SEE ALSO: Lions quarterback Matthew Stafford part of ‘cinematic folklore’ after win (h/t Hale). NFL Films president Steve Sabol said Stafford “earned a lasting place in the cinematic folklore of the NFL.”

Post Apparently airplane bottles aren’t enough anymore…

Tuesday November 24, 2009

This was one way to get through the second half:

A University student was arrested with felony possession of cocaine after a bag of white powder was discovered on him in Sanford Stadium during Saturday’s football game between Georgia and Kentucky.

My favorite part: explaining to the arresting officer how he came to have the bag.

The officer asked what the bag was, and Jahn said he did not know because he found it on the bathroom floor earlier in the evening.

Because picking up unknown bags of white powder from a stadium bathroom floor would have been entirely understandable and normal.

Post Lady Dogs, Robinson get a scare

Monday November 23, 2009

For the second time in this early season the Lady Dogs hosted one of the big names of the sport and came away with a win. Georgia escaped with a 49-48 win over Rutgers on Sunday afternoon.

The script was much different than last weekend’s impressive win over Oklahoma which was dominated by the Georgia frontcourt. This time the Lady Dogs needed a career game from sophomore guard Meredith Mitchell and timely jumpers from freshmen Jasmine James and Anne Marie Armstrong to come back from a late 10-point deficit. Armstrong’s first three-pointer as a Lady Dog proved to be the game-winner. Rutgers had a chance to win by intercepting a Georgia inbounds pass with three seconds left, but their final shot hit off the rim.

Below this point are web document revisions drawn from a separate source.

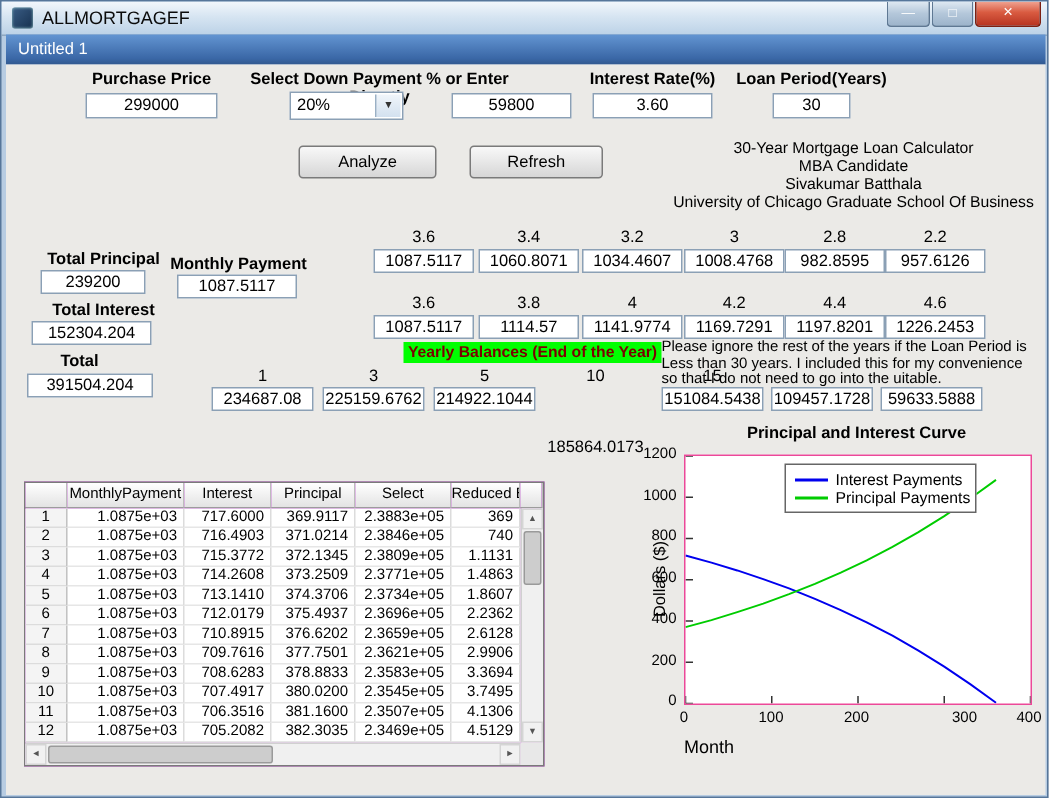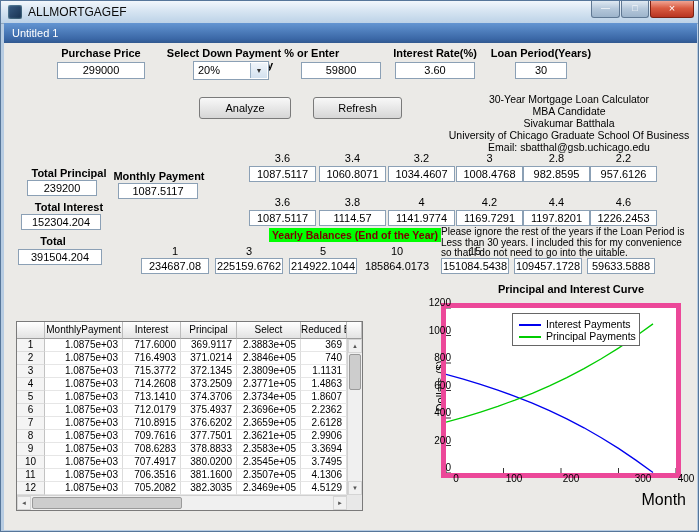"Email: sbatthal@gsb.uchicago.edu" div { html: <div>Email: sbatthal@gsb.uchicago.edu</div> -> none }
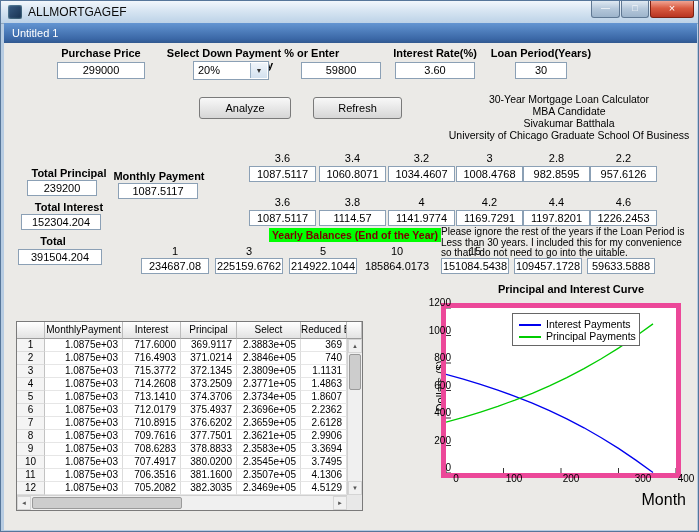"185864.0173" .plainval { margin-top: none -> 32px }
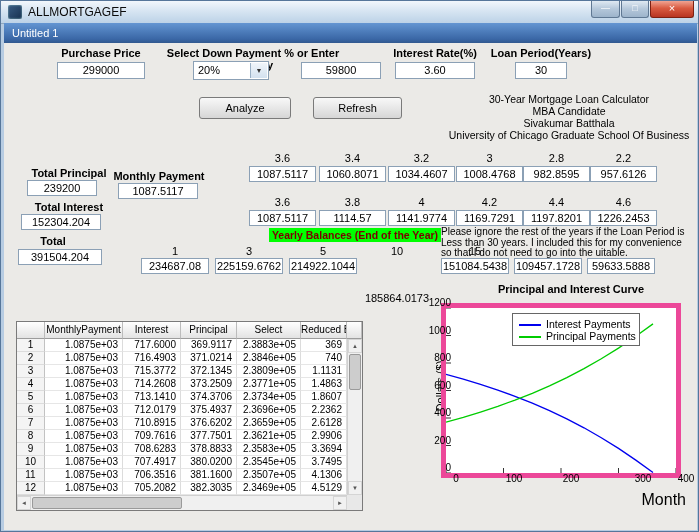"Interest Payments" .plot { border: 5px solid #ec4899 -> 1px solid #ec4899; left: 20px -> 35px }
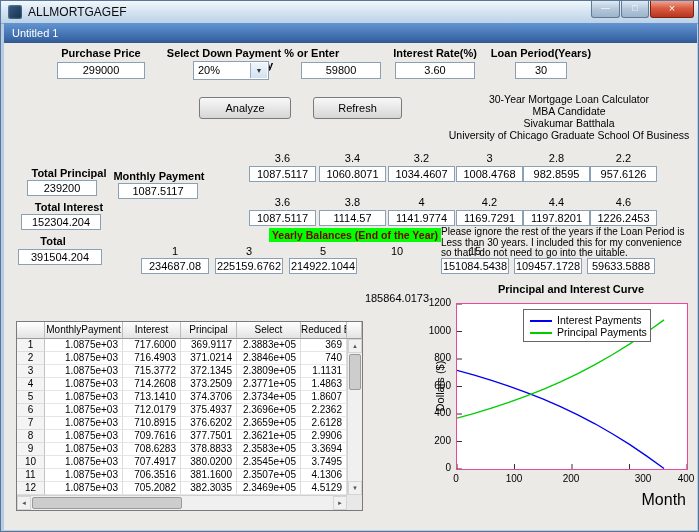"Month" .xlabel { font-size: 16px -> 12px; text-align: right -> left }
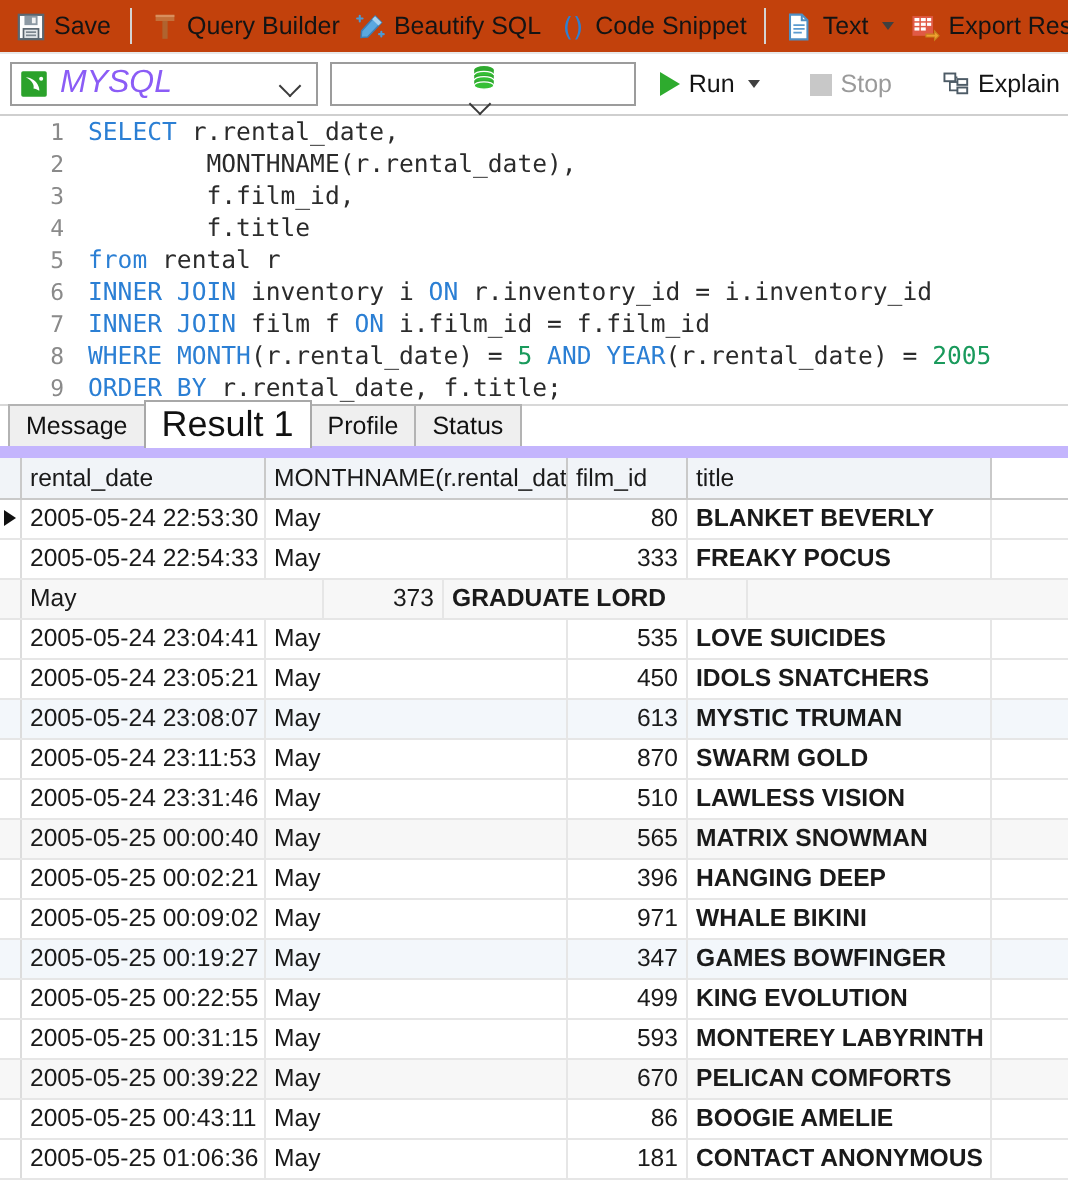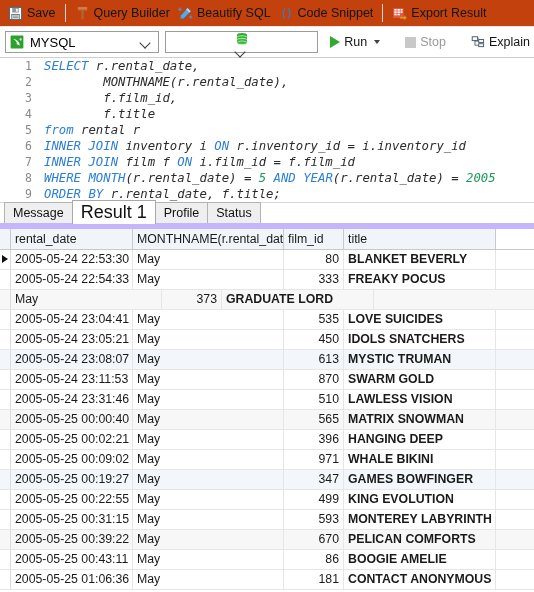"Text" div.tb-item { html: none -> <div> <span> <svg> <path></path> <path></path> <g> <line></line> <line></line> <line></line> </g> </svg> </span> <span>Text</span> <span></span> </div> }
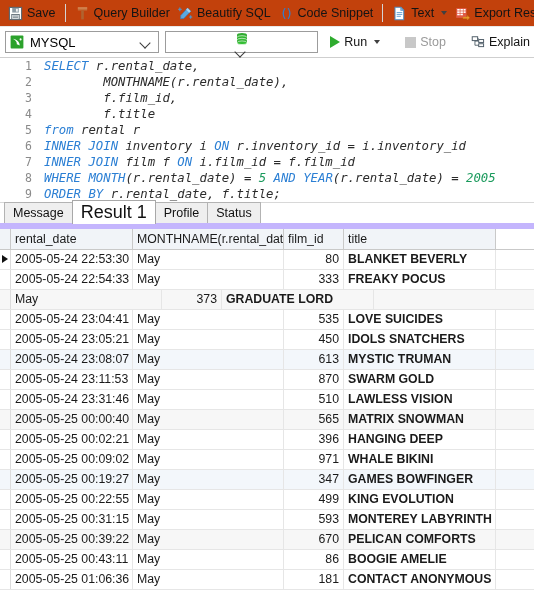"MYSQL" .combo .ctext { color: #000000 -> #8b5cf6; font-size: 13px -> 16px; font-style: none -> italic }
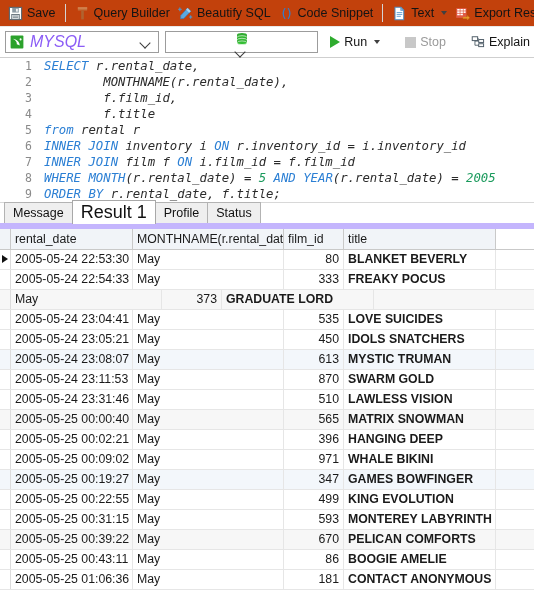"SELECT r.rental_date," .cline { font-style: italic -> none }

A low-scoring game with Rutgers is nothing unusual; that’s the way they play, and their matchup zone can be frustrating. Last year Georgia lost an ugly 45-34 game at Rutgers. Rutgers had denied Georgia time and again by blocking over ten shots, and it wasn’t until the jumpers started falling down the stretch that the Lady Dogs were able to make any headway. Georgia’s defense meanwhile clamped down and forced 29 turnovers to keep the team in the game.

The game had scary moments for both teams. Georgia’s Angel Robinson banged her head on the floor during a collision while going for a loose ball, and she had to be taken off the court on a stretcher and transported to an area hospital for evaluation after complaining of neck pain. Georgia fans who had just seen football player Bacarri Rambo taken off the field with a similar injury just a week earlier fell silent. The Athens Banner-Herald reports that “Robinson received a CT scan and X-rays, which were both negative, and she was discharged from the hospital.” Her status going forward is uncertain though.

A few minutes later Rutgers point guard Khadijah Rushdan went down with an apparently serious knee injury that left her unable to stand or extend her left leg. After nearly being dropped by medical personnel, Rushdan was carried into the locker room, and the extent of her injury is unknown.

The Lady Dogs have a midweek game with Alabama State before heading to Southern Miss for a Thanksgiving weekend tournament.